Don’t ask his friends if they’ve seen him. Don’t drive past his work or try to catch the same train he rides. Don’t try to accidentally bump into him at the places you used to go together. Just. Do. Not.
Why be so careful to avoid him when you’re hoping to let him go and he’ll come back? He absolutely has to have time to miss you. He has to realize that he cannot take you for granted. If you hang around moping, hoping that he’ll notice you or catch a glimpse of you in your hottest outfits, he is in control. He has you wrapped around his finger, and worse yet, he thinks that you’re kind of pathetic. That’s the last thing you want. Pull away. Break completely free so that he has room to recognize that life is better with you than it is without you.
What Happens While You’re Apart?
Most of us have been there, feeling that sense of deep, sad longing. It’s enough to drive a person crazy – and it’s enough to make us drive past their house, too. As bad as it can get, once you think “I have to let him go” and you follow through with that plan, you have to stay away. Knowing what happens while you’re apart can help prevent you from acting like a sad, lost puppy and messing everything up for yourself.
He’ll go out with the guys and they’ll do what guys do. He might hook up with someone else and so might you. He’ll think to himself, “I’m free!” He’ll eat the stuff you hate, he’ll probably go on a bender or two, and he’ll enjoy his “me” time.
You have to let him. You have to celebrate your own life and be you and do the things you love. If he accidentally bumps into you, you have to be totally nonchalant and go on with your business even if your heart is beating like a hammer inside your chest. He has to feel like he has lost you completely.
Then one day a shift will take place. He’s going to be reminded of you over and over. It’s something that happens to guys, the same way we get reminders of them. He’s going to notice that he misses you. He’s going to stalk your Instagram and see those great photos that show how much fun you’re having. He’s going to talk to mutual friends who tell him that “Yeah, actually, she’s doing great!” If it’s really meant to be, he is going to want you back.

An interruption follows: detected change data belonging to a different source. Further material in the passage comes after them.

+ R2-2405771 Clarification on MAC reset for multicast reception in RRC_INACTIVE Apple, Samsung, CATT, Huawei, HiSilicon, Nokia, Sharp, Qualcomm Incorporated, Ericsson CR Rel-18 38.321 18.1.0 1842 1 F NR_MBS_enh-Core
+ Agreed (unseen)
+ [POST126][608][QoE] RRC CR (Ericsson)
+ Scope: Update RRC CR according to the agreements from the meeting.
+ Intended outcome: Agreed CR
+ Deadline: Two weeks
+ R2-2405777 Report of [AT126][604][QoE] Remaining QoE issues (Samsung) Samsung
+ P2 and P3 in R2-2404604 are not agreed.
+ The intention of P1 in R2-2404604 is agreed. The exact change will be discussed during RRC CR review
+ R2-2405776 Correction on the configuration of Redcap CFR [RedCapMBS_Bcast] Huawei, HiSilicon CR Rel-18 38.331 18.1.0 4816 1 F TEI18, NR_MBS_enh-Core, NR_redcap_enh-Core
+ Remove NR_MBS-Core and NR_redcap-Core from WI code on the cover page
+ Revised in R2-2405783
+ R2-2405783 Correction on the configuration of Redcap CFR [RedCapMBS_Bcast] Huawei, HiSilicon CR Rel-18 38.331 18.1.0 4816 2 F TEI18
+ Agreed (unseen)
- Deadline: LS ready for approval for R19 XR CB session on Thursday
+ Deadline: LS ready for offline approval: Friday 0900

Use This Trick to Get Him Back
Besides pulling away and going on with your life as if he never even existed, you’re going to use this last trick. Start dating other guys. Nothing serious, just go out, smile, laugh, flirt, have fun, and take pictures. Take lots of pictures of you and the guys you’re dating, and post them where he’s going to see. He’s going to feel jealous and wonder why he made the mistake of leaving when you let him go.

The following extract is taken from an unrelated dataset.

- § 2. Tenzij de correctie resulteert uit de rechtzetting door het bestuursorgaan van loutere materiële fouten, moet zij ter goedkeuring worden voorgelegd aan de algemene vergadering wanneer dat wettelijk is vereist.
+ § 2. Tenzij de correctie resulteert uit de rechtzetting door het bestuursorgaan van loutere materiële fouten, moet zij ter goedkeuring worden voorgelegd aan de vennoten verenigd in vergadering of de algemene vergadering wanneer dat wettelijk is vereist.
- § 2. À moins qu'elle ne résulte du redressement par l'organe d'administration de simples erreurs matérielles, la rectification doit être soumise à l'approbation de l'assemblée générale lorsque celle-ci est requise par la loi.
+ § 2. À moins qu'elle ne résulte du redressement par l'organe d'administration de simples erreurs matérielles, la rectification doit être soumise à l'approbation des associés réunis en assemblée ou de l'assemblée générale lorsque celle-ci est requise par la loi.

The next step is this: He’s going to reach out to you. He’s probably going to act casual, and so should you. Be friendly, be courteous, but make it clear that you’re busy having fun. Be just a little hard to get and eventually, he might make it clear that he wants you back. If you still want him back, great! Go for it. Hold on, but loosely. Let him be him and have fun being you. Enjoy all the great things about one another!
“Should I let him go? What if this doesn’t work and he never comes back?” This is a serious question and let’s face it, a certain percentage of relationships that end with letting him go aren’t going to be restored. It’s OK. Really, it is. There are plenty of fish in the sea as the old saying goes, and you can move on. If you’re already following our advice to have fun and focus on enjoying yourself once you’ve let him go, you’ll find that it’s fairly easy to take what you’ve learned from your old relationship and make your next one better. Good luck!